The Company will host a conference call for the investment community at 11:00 a.m. Eastern time (10:00 a.m. Central time) on February 22, 2023 to discuss its fourth quarter results. The conference call can be accessed via webcast under Events and Presentations in the Investors section of the Company’s website at www.targaresources.com/investors/events, or by going directly to https://edge.media-server.com/mmc/p/5awdkn55. A webcast replay will be available at the link above approximately two hours after the conclusion of the event.

Targa Resources Corp. – Consolidated Financial Results of Operations

 Three Months Ended
December 31,
        Year Ended December 31,      
 2022  2021  2022 vs. 2021  2022  2021  2022 vs. 2021 
 (In millions) 
Revenues:                      
Sales of commodities$4,075.3  $5,025.1  $(949.8)  (19%) $19,066.0  $15,602.5  $3,463.5  22%
Fees from midstream services 479.4   416.5   62.9   15%  1,863.8   1,347.3   516.5  38%
Total revenues 4,554.7   5,441.6   (886.9)  (16%)  20,929.8   16,949.8   3,980.0  23%
Product purchases and fuel 3,324.2   4,569.7   (1,245.5)  (27%)  16,882.1   13,729.5   3,152.6  23%
Operating expenses 252.2   201.7   50.5   25%  912.8   747.0   165.8  22%
Depreciation and amortization expense 329.8   219.7   110.1   50%  1,096.0   870.6   225.4  26%
General and administrative expense 92.5   80.7   11.8   15%  309.7   273.2   36.5  13%
Impairment of long-lived assets    452.3   (452.3)  (100%)     452.3   (452.3) (100%)
Other operating (income) expense 4.7   9.0   (4.3)  (48%)  0.2   12.4   (12.2) (98%)
Income (loss) from operations 551.3   (91.5)  642.8  NM   1,729.0   864.8   864.2  100%
Interest expense, net (145.6)  (103.7)  (41.9)  40%  (446.1)  (387.9)  (58.2) 15%
Equity earnings (loss) 0.3   (62.8)  63.1   100%  9.1   (23.9)  33.0  138%
Gain (loss) from financing activities             (49.6)  (16.6)  (33.0) 199%
Gain (loss) from sale of equity method investment             435.9      435.9  100%
Other, net (0.3)  0.1   (0.4) NM   (15.1)  0.5   (15.6)NM 
Income tax (expense) benefit (9.8)  8.7   (18.5)  (213%)  (131.8)  (14.8)  (117.0)NM 
Net income (loss) 395.9   (249.2)  645.1   259%  1,531.4   422.1   1,109.3  263%
Less: Net income (loss) attributable to noncontrolling interests 77.9   64.4   13.5   21%  335.9   350.9   (15.0) (4%)
Net income (loss) attributable to Targa Resources Corp. 318.0   (313.6)  631.6   201%  1,195.5   71.2   1,124.3 NM 
Premium on repurchase of noncontrolling interests, net of tax 0.1      0.1      53.2      53.2  100%
Dividends on Series A Preferred Stock    21.8   (21.8)  (100%)  30.0   87.3   (57.3) (66%)
Deemed dividends on Series A Preferred Stock             215.5      215.5  100%
Net income (loss) attributable to common shareholders$317.9  $(335.4) $653.3   195% $896.8  $(16.1) $912.9 NM 
Financial data:                      
Adjusted EBITDA (1)$840.4  $570.6  $269.8   47% $2,901.1  $2,052.0  $849.1  41%
Distributable cash flow (1) 655.5   420.7   234.8   56%  2,278.7   1,541.4   737.3  48%
Adjusted free cash flow (1) 103.1   240.8   (137.7)  (57%)  1,101.5   1,133.7   (32.2) (3%)

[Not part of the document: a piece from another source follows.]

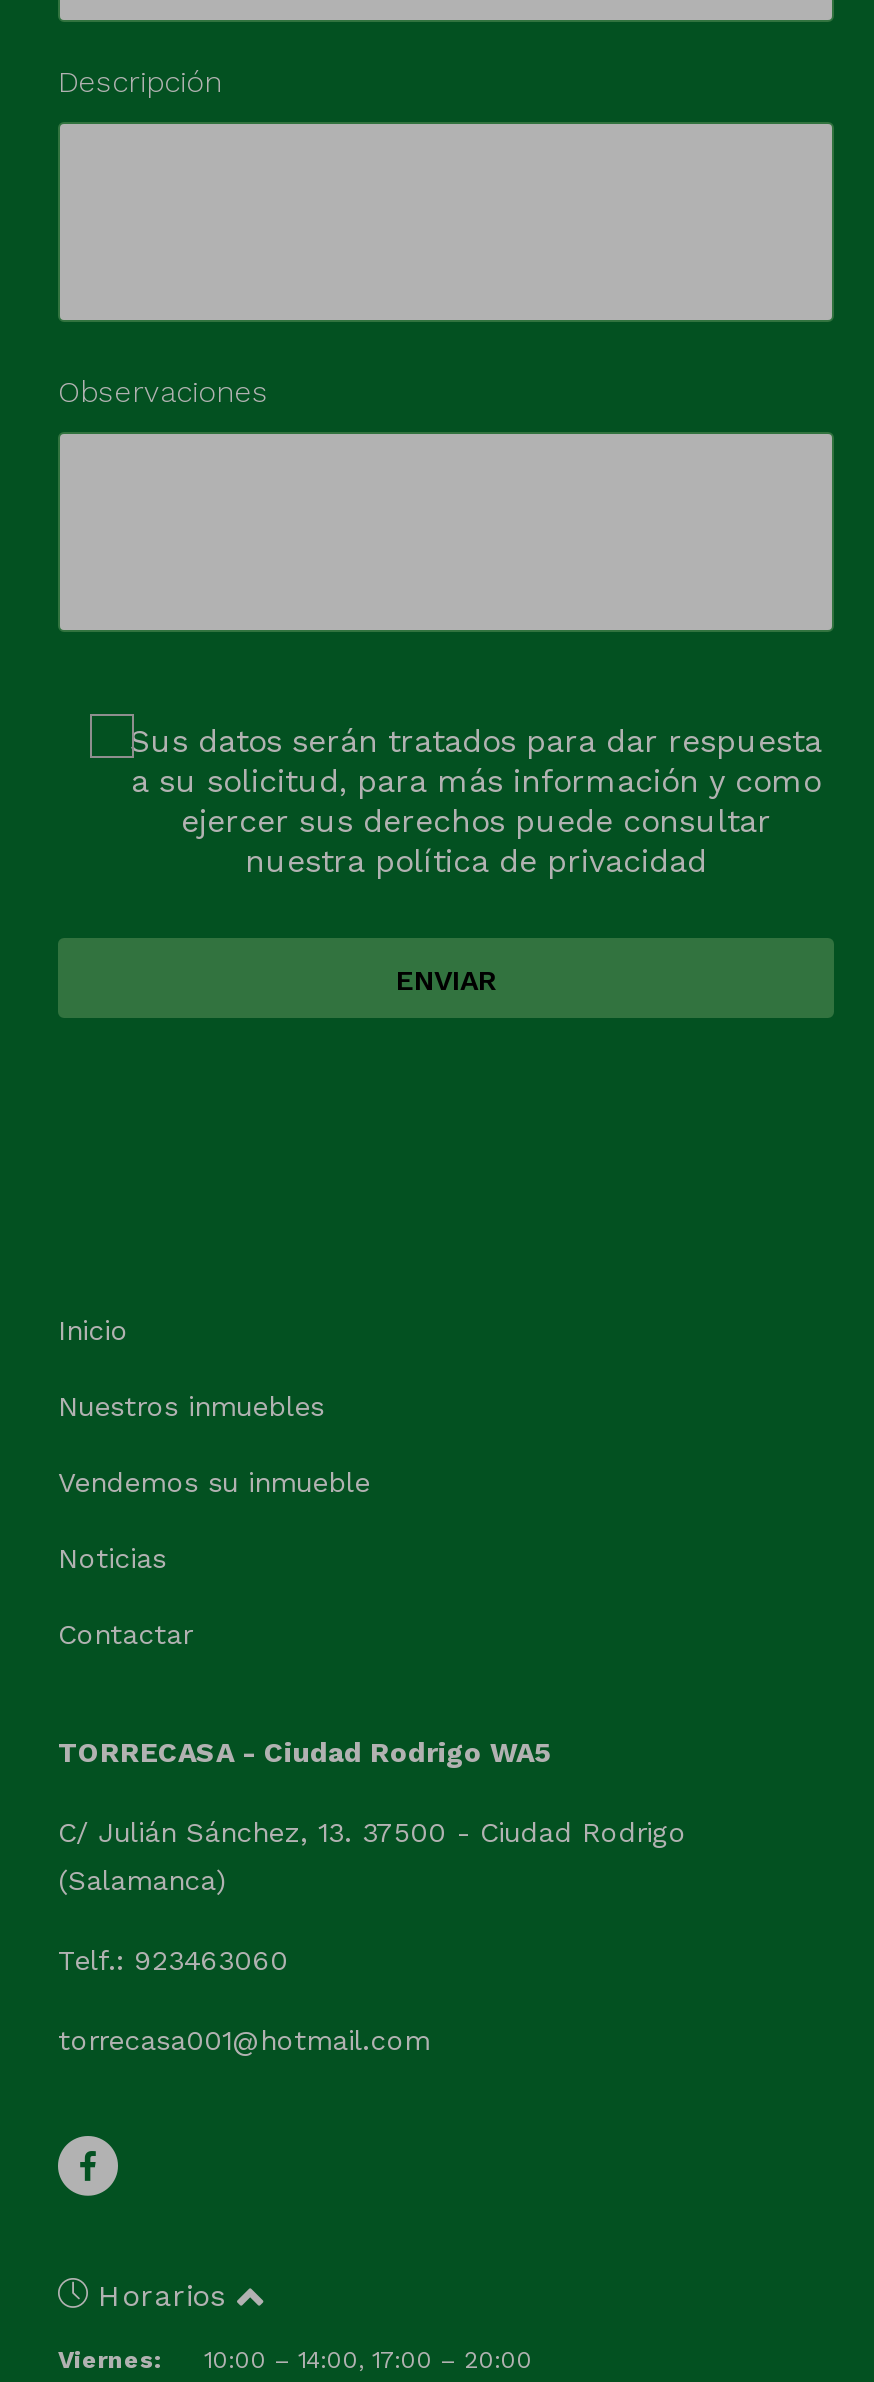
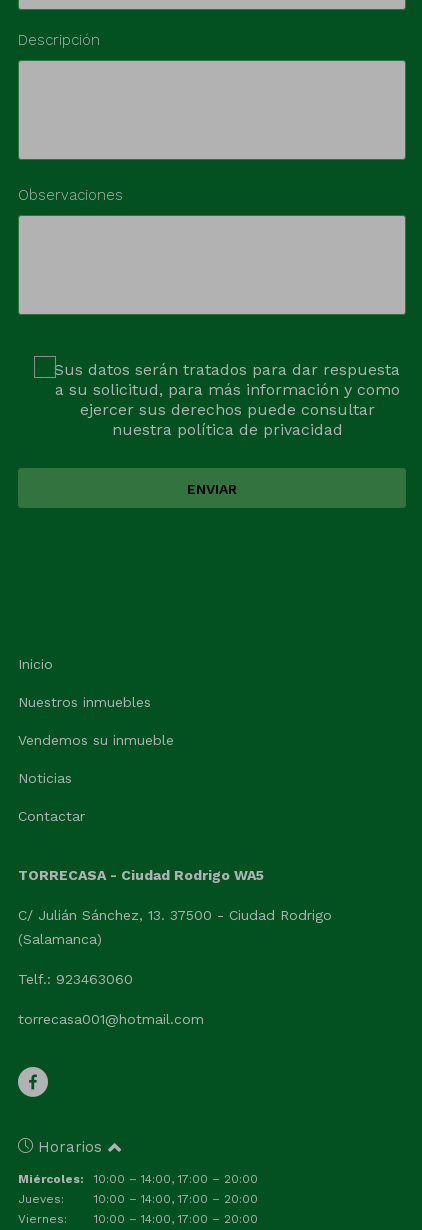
+ Miércoles:
+ 10:00 – 14:00, 17:00 – 20:00
+ Jueves:
+ 10:00 – 14:00, 17:00 – 20:00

(1)    Adjusted EBITDA, distributable cash flow and adjusted free cash flow are non-GAAP financial measures and are discussed under “Non-GAAP Financial Measures.”
NM     Due to a low denominator, the noted percentage change is disproportionately high and as a result, considered not meaningful or material.

Three Months Ended December 31, 2022 Compared to Three Months Ended December 31, 2021

The decrease in commodity sales reflects lower NGL prices ($1,146.7 million) and NGL and natural gas volumes ($64.8 million), partially offset by higher natural gas prices ($89.6 million) and condensate volumes ($15.8 million), and the favorable impact of hedges ($150.0 million).

The increase in fees from midstream services is primarily due to higher gas gathering and processing fees including the impact of the acquisition of certain assets in the Delaware Basin, and transportation and fractionation volumes, partially offset by lower export fees.

The decrease in product purchases and fuel reflects lower NGL prices and NGL and natural gas volumes, partially offset by higher natural gas prices and condensate volumes.

The increase in operating expenses is primarily due to increased activity and system expansions, the acquisition of certain assets in South Texas and the Delaware Basin, and inflation.

See “—Review of Segment Performance” for additional information on a segment basis.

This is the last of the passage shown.